La Direttiva stabilisce che reati come lo scarico di sostanze pericolose o la gestione inadeguata dei rifiuti, se commessi intenzionalmente o per grave negligenza, possono portare a pene detentive fino a 10 anni.

Inoltre, si introduce il concetto di “reati qualificati”, che si verificano quando l’azione illecita provoca danni estesi e significativi all’ambiente, con criteri ben definiti per valutare la gravità del danno.

La nuova Direttiva non lascia scampo nemmeno alle imprese che sono considerate le principali destinatarie delle norme contro i danni all’ambiente, dato che le nuove infrazioni riguardano prevalentemente le attività industriali e commerciali.

Viene quindi estesa la responsabilità per i reati ambientali anche alle persone giuridiche, qualora tali reati siano stati commessi a loro beneficio da parte di membri dell’organizzazione, sia dirigenti che subordinati.

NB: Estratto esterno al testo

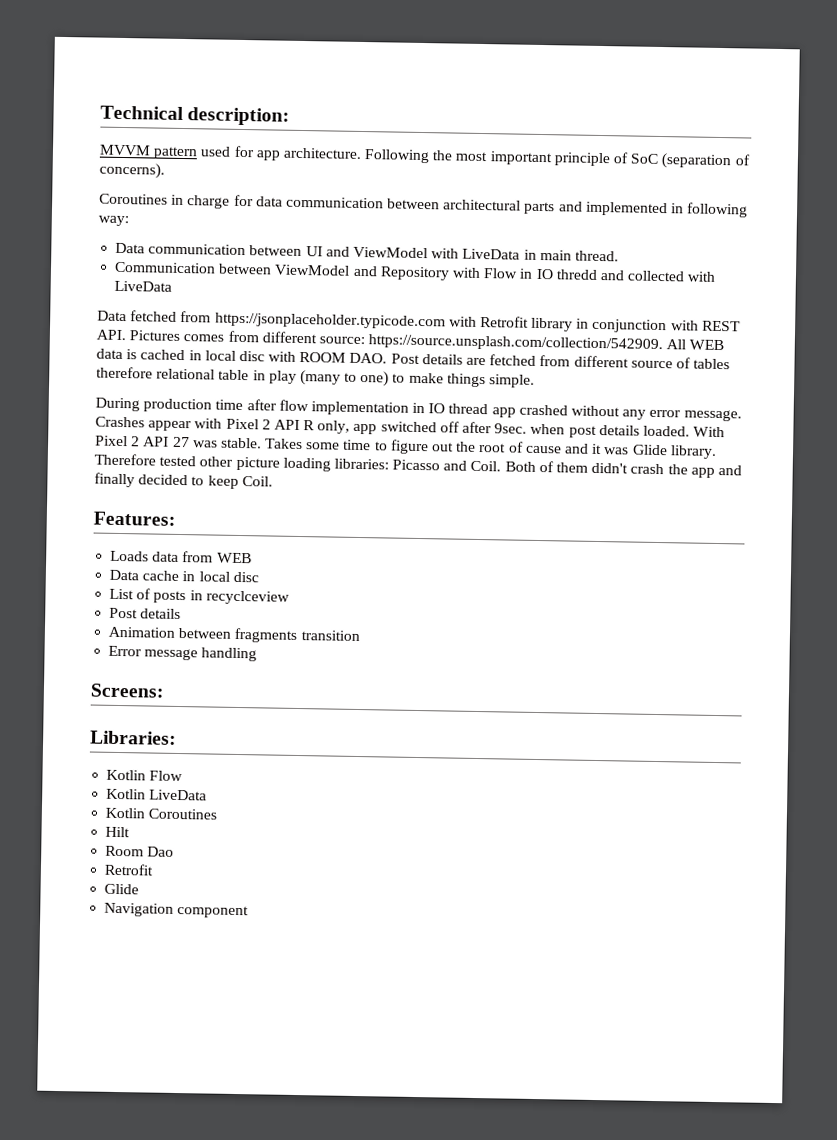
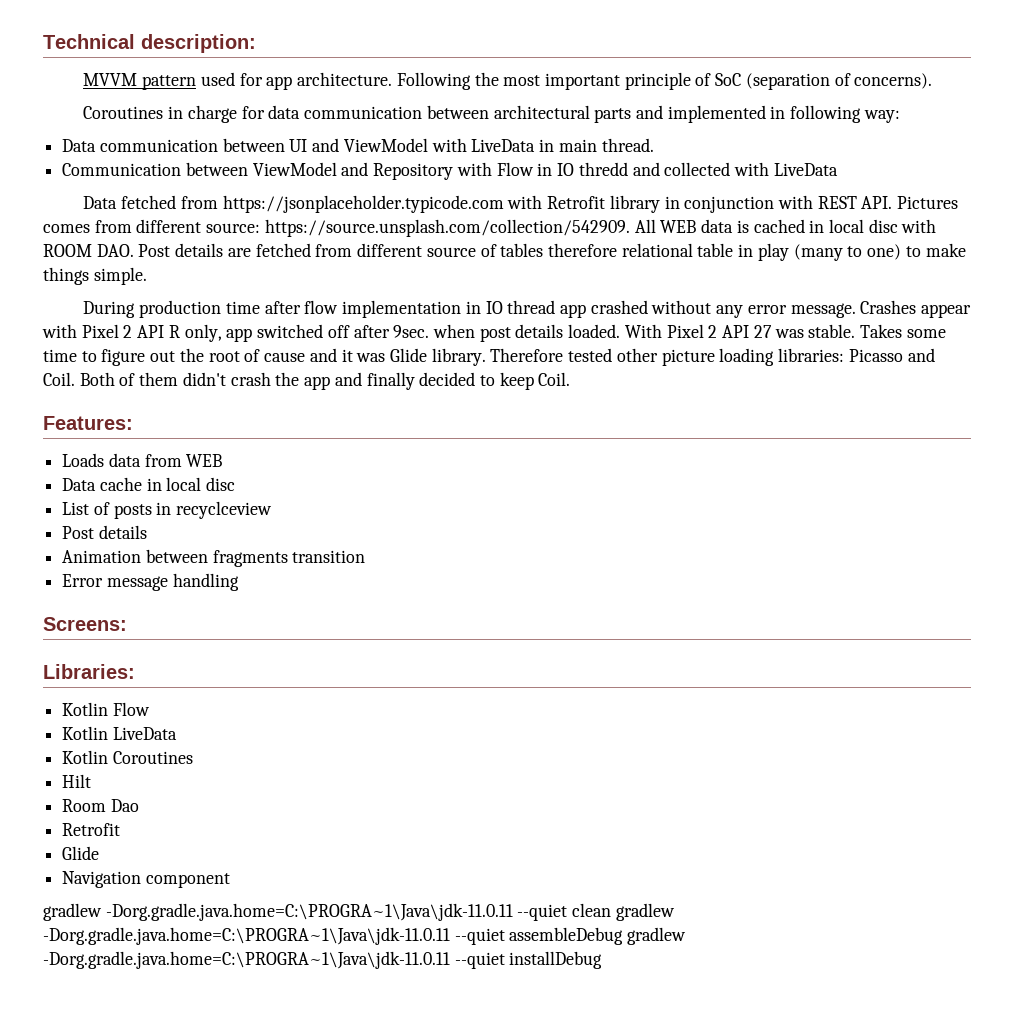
(250, 912) none -> [43,903,675,921] [43,927,687,945] [43,951,603,969] // gradlew -Dorg.gradle.java.home=C:\PROGRA~1\Java\jdk-11.0.11 --quiet clean gradlew -Dorg.gradle.java.home=C:\PROGRA~1\Java\jdk-11.0.11 --quiet assembleDebug gradlew -Dorg.gradle.java.home=C:\PROGRA~1\Java\jdk-11.0.11 --quiet installDebug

Questo approccio si allinea ai principi del decreto legislativo italiano 231/01 sulla responsabilità amministrativa delle imprese.

Le sanzioni previste per le persone giuridiche sono sia pecuniarie che accessorie.

Le sanzioni pecuniarie potranno ammontare ad una percentuale significativa del loro fatturato globale annuo, o a somme fisse considerevoli. La Direttiva prevede anche circostanze che possono aggravare o attenuare la pena e richiede agli Stati membri di adottare misure per il sequestro e la confisca dei beni legati al reato.

Le sanzioni accessorie includeranno:

  • il dovere di riparare i danni ambientali
  • l’esclusione da benefici pubblici e finanziamenti
  • divieti commerciali
  • revoca di licenze e permessi
  • l’obbligo di adottare misure di controllo interno per garantire il rispetto delle leggi ambientali.

Quest’ultima sanzione sottolinea l’importanza dei sistemi di compliance che, se adeguatamente implementati, potranno ridurre o eliminare la responsabilità dell’ente.

Infine, la Direttiva introduce protezioni specifiche per i whistleblower, estendendo le garanzie già previste dalla normativa italiana sul whistleblowing (D.lgs. n. 24/2023) a chiunque denunci violazioni ambientali, fornisca prove o collabori con le autorità. Questo rafforza il sistema di tutela per coloro che contribuiscono a segnalare e contrastare i reati contro l’ambiente.

Le imprese sono quindi chiamate a un aggiornamento sostanziale dei propri Modelli Organizzativi ex D.Lgs. 231/01 e di gestione delle segnalazioni, per garantire la conformità alle nuove disposizioni e sottolineare il proprio impegno nella tutela dell’ambiente.

In conclusione la Direttiva (UE) 2024/1203 rappresenta un segnale chiaro dell’importanza che l’Europa attribuisce alla salvaguardia ambientale, imponendo un approccio più rigoroso e sistematico nella prevenzione e repressione dei reati contro l’ambiente.